See, Jay-Z (Shawn Carter) is the closest thing to a hegemon which the rap world has known for a long time. He's #1 on the Forbes list of the top earning rappers. He has an unimpeachable reputation, both artistic and commercial, and has produced some of the all-time best (and best-selling) hip hop albums including standouts Reasonable Doubt, The Blueprint and the Black Album. He spent several successful years as the CEO of Def Jam Records before buying out his contract a few months ago to release his new album on his own label. And he's got Beyonce. Nobody, but nobody, in the hip hop world has his combination of hard power and soft power. If there be hegemony, then this is it. Heck, when he tried to retire after the Black Album, he found himself dragged back into the game (shades of America's inward turn during the Clinton years?).
But the limits on his ability to use this power recalls the debates about U.S. primacy.
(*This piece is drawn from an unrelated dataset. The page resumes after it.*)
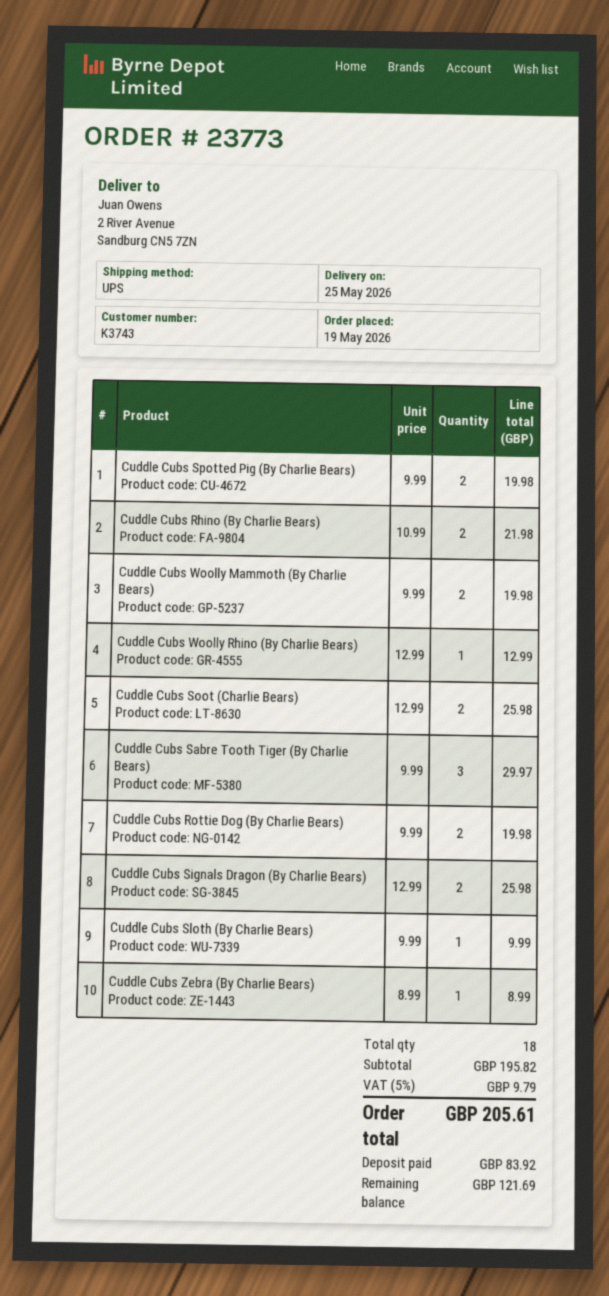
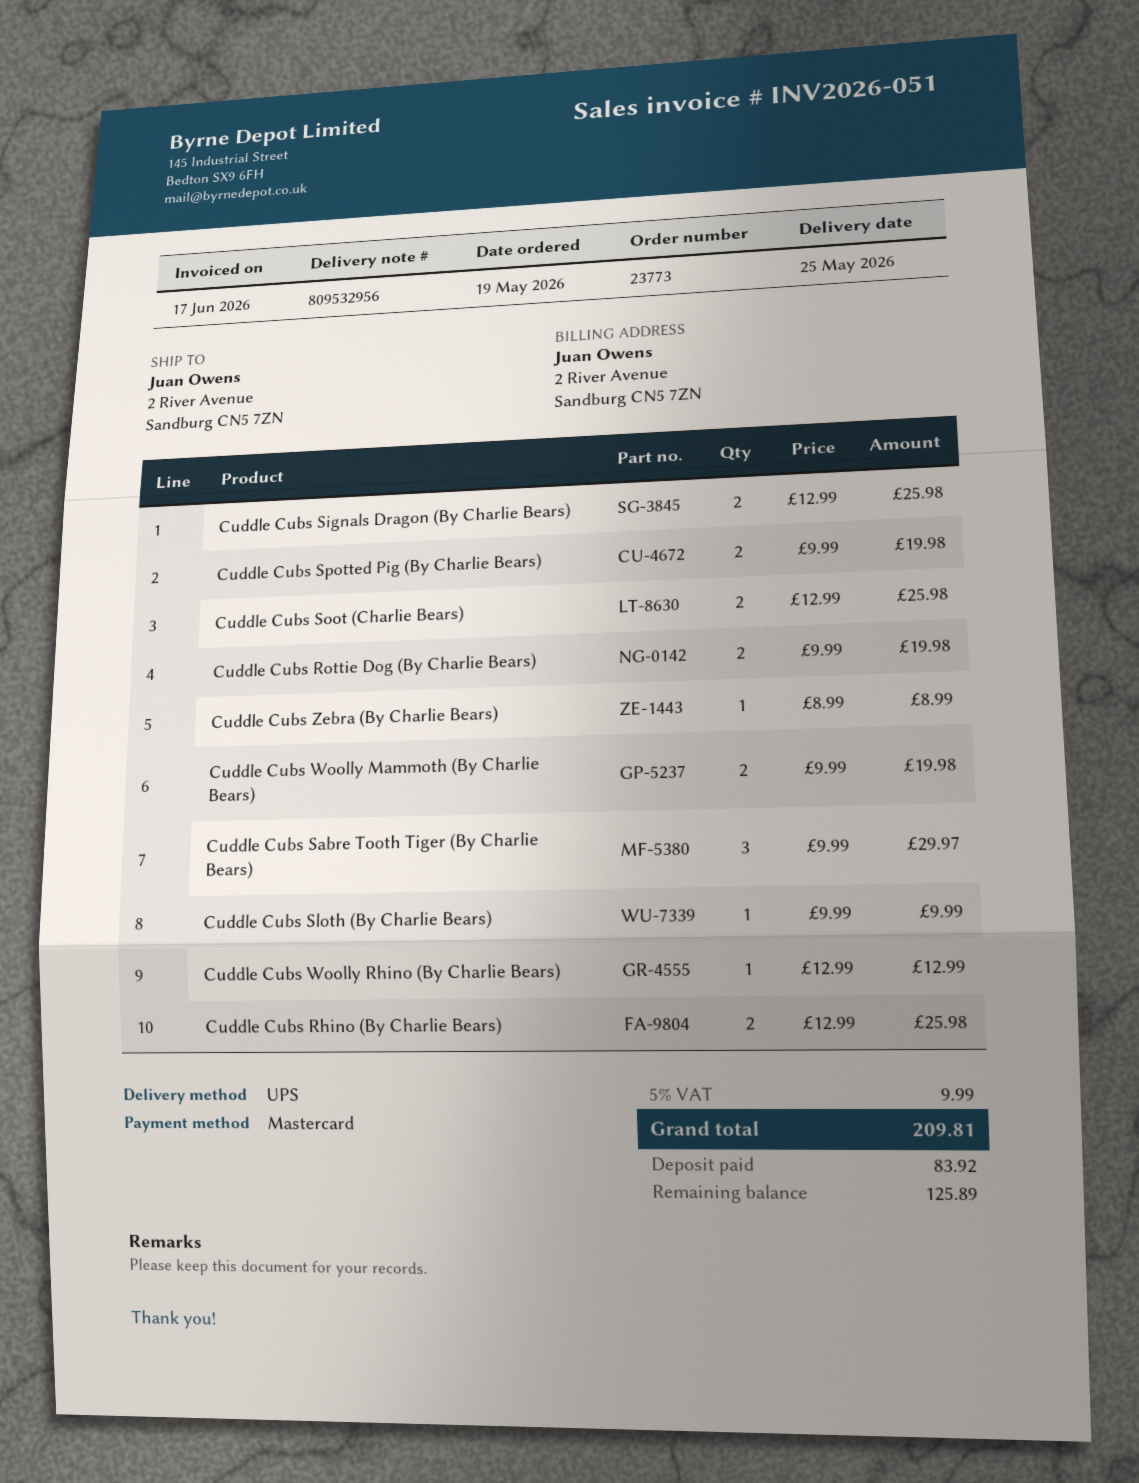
Cuddle Cubs Rhino (By Charlie Bears): 2 x 10.99 = 21.98 -> 2 x 12.99 = 25.98
tax: 5% = 9.79 -> 5% = 9.99
total: 205.61 -> 209.81
balance: 121.69 -> 125.89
Should he use this power to its fullest extent, as neo-conservatives would advise, imposing his will to reshape the world, forcing others to adapt to his values and leadership? Or should he fear a backlash against the unilateral use of power, as realists such as my colleague Steve Walt or liberals such as John Ikenberry would warn, and instead exercise self-restraint?
Rappers have never shied from IR themes. In fact, Tupac Shakur studied Niccolo Machiavelli while in prison and took the nom de plume "Makaveli" as tribute. The concept of anarchy is central to both IR theory and the rap world, as is the realist doctrine of "might makes right" (or, as Thucydides said, "The strong do what they can, the weak suffer what they must").
The recent history of rap follows some IR themes as well. In the 1990s, the West Coast rappers balanced against the East Coast rappers, touching off the feuds that led to the murders of Tupac Shakur and Biggie Smalls. Following these deaths the rap community sought to put a permanent end to large-scale violence, instead seeking economic arrangements from which they could mutually benefit. This L.A./N.Y. Consensus made rap into a very big business, and in the past decade the scene mostly repudiated violent turf wars in favor of embracing commerce.
While this new cooperation has certainly been Pareto-improving, there have been some distributional concerns that have led to minor squabbles (like the present one between The Game and Jay-Z). But even these have often led to new cooperations; see, e.g., Jay-Z's past feud with Nas that led to multiple collaborations (one example is the song posted above). While there has been some shifting of standing in the new system, the locus of power has remained with the Def Jam/Rocafella coalition, which has provided stability and security to the system.
The new era of cooperation has led some to worry about the homogenization of rap culture as the reach of the L.A./N.Y Consensus spread. In reality the opposite has been true. The growth of rap culture and commerce has created new space for regional and international movements to thrive, from the ATL scene and reggaeton to the Bay-area Anticon collective and favela blasts. Rap now comes in every language and flavor.
In other words, there's more to the IR/rap nexus than just the recent spat between Jay-Z and The Game. These roots run deep.
Now that I think about it, this sounds like a good topic for a dissertation.